#### SOURCE DATA
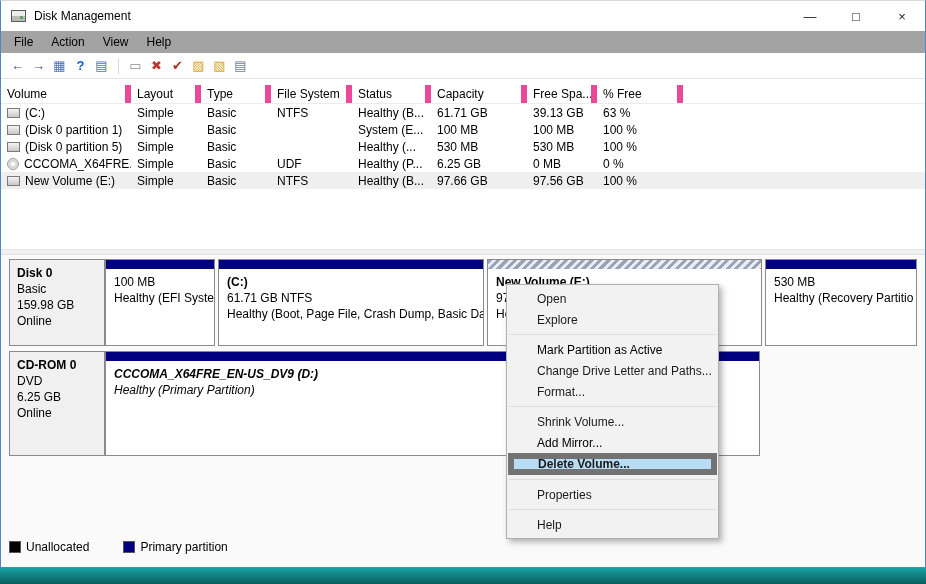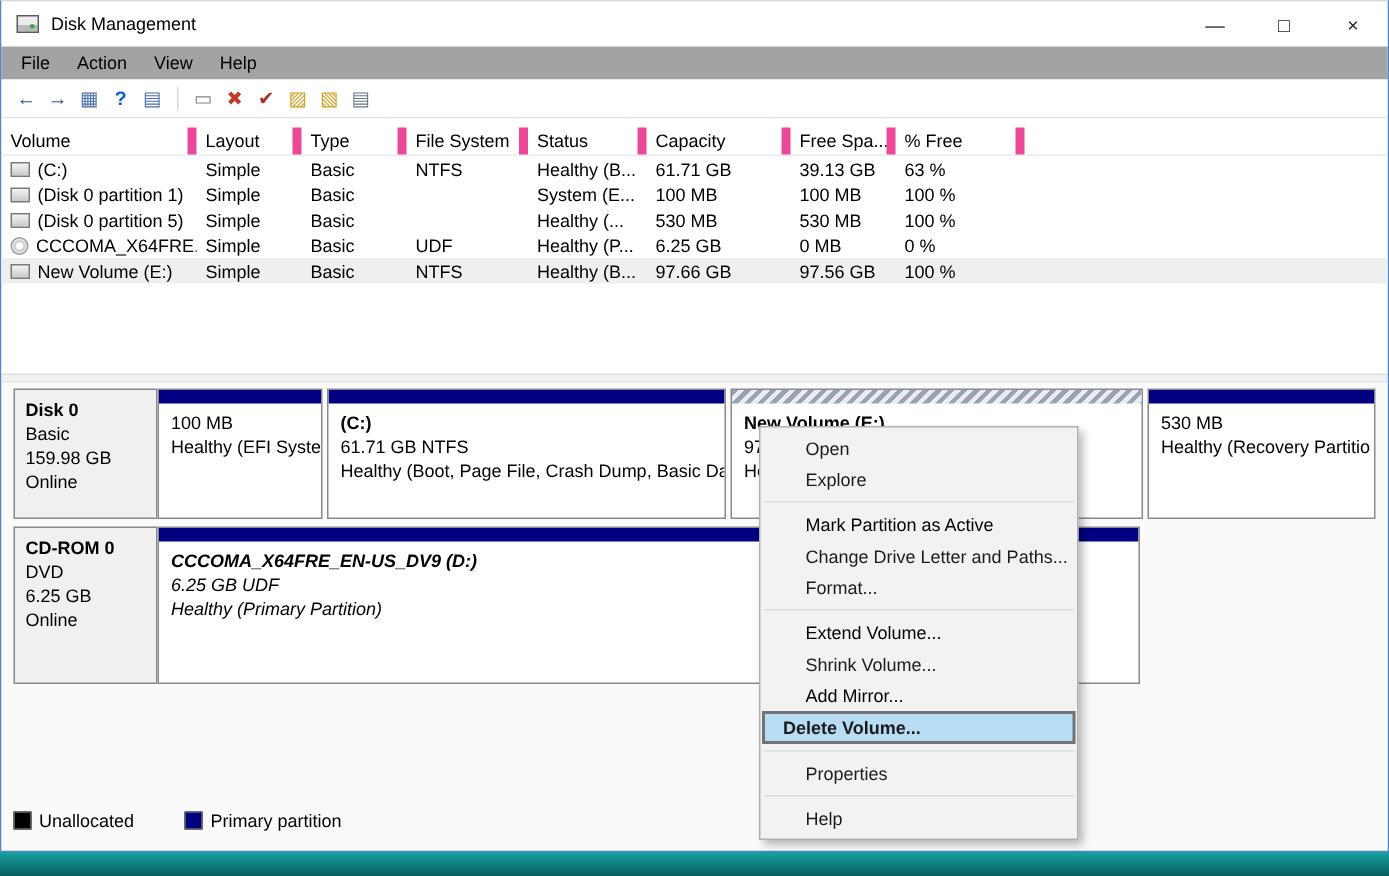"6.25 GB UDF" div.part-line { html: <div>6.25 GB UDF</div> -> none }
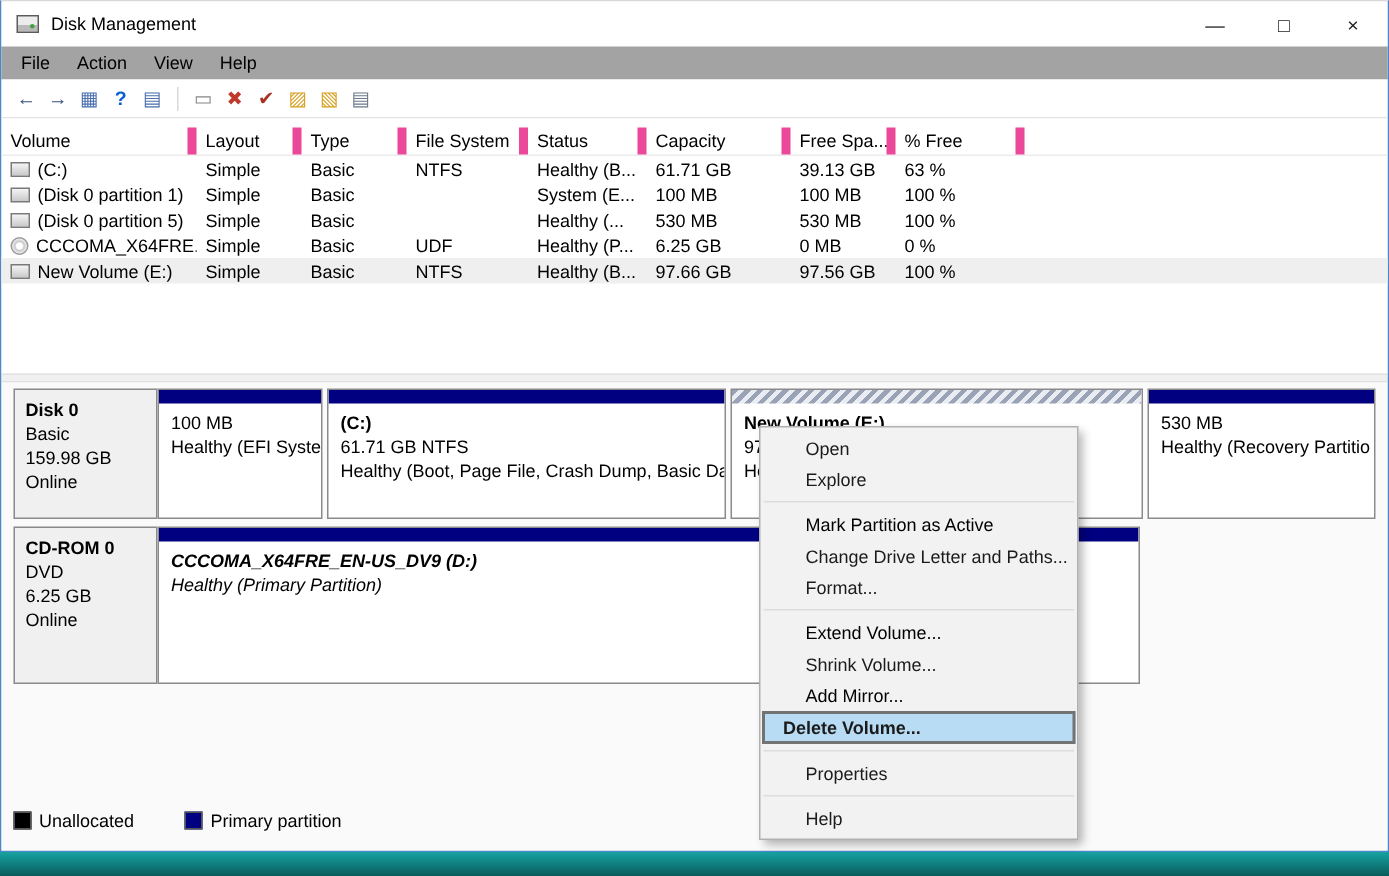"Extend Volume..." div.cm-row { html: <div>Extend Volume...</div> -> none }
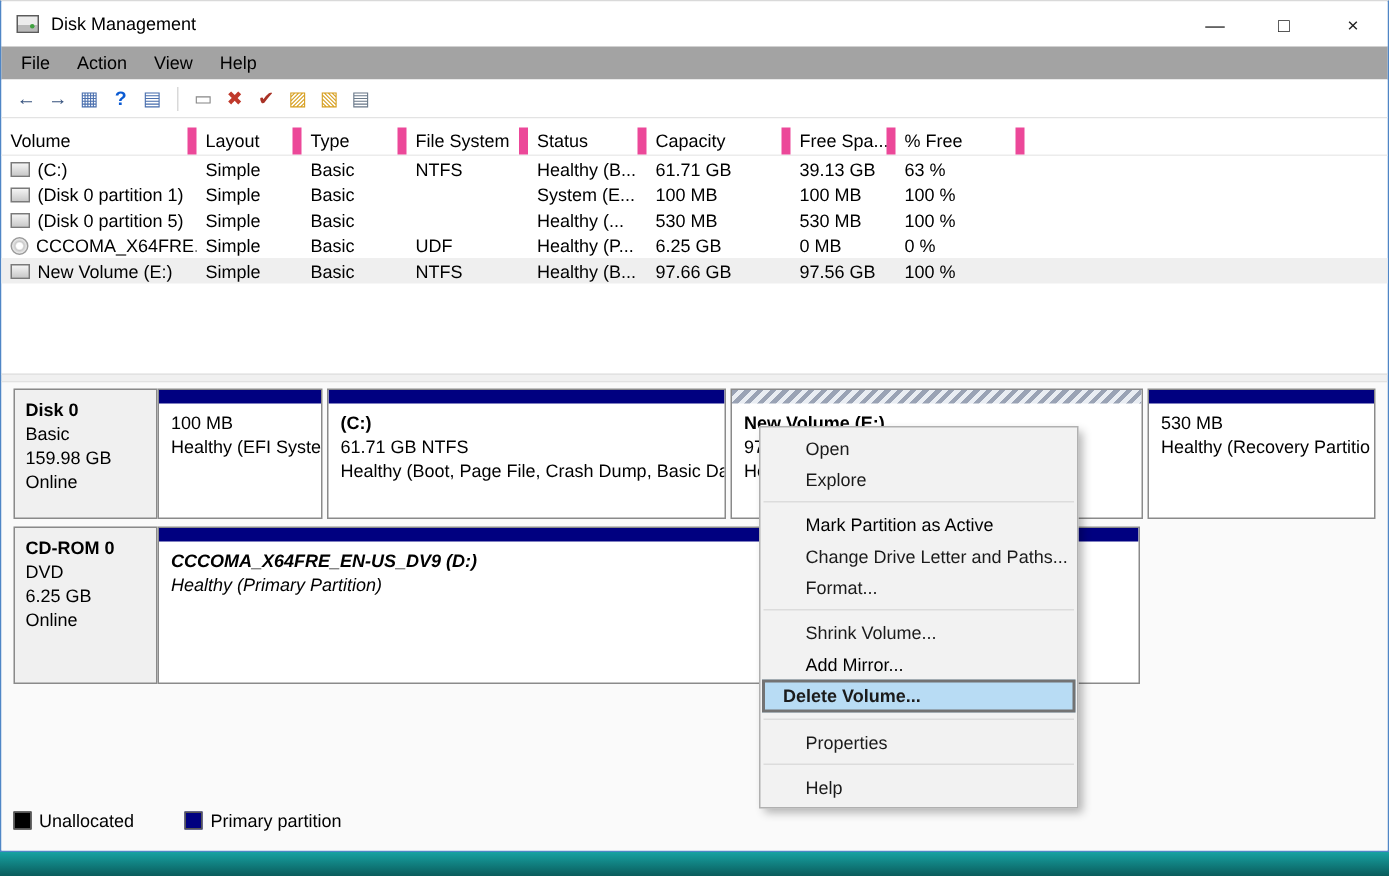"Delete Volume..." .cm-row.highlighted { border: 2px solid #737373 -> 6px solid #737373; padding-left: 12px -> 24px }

...

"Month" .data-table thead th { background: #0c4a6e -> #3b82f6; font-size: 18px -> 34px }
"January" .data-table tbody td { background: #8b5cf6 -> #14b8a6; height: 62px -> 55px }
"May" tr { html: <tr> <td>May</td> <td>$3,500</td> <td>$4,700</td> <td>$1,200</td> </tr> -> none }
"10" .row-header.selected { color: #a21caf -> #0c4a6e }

#### TASK REQUIREMENTS
Since only part of the listing is wanted, copy exactly the lines from the one holding "background: #8b5cf6 ->" to the one holding "color: #a21caf ->", both included.

#### TASK RESULT
"January" .data-table tbody td { background: #8b5cf6 -> #14b8a6; height: 62px -> 55px }
"May" tr { html: <tr> <td>May</td> <td>$3,500</td> <td>$4,700</td> <td>$1,200</td> </tr> -> none }
"10" .row-header.selected { color: #a21caf -> #0c4a6e }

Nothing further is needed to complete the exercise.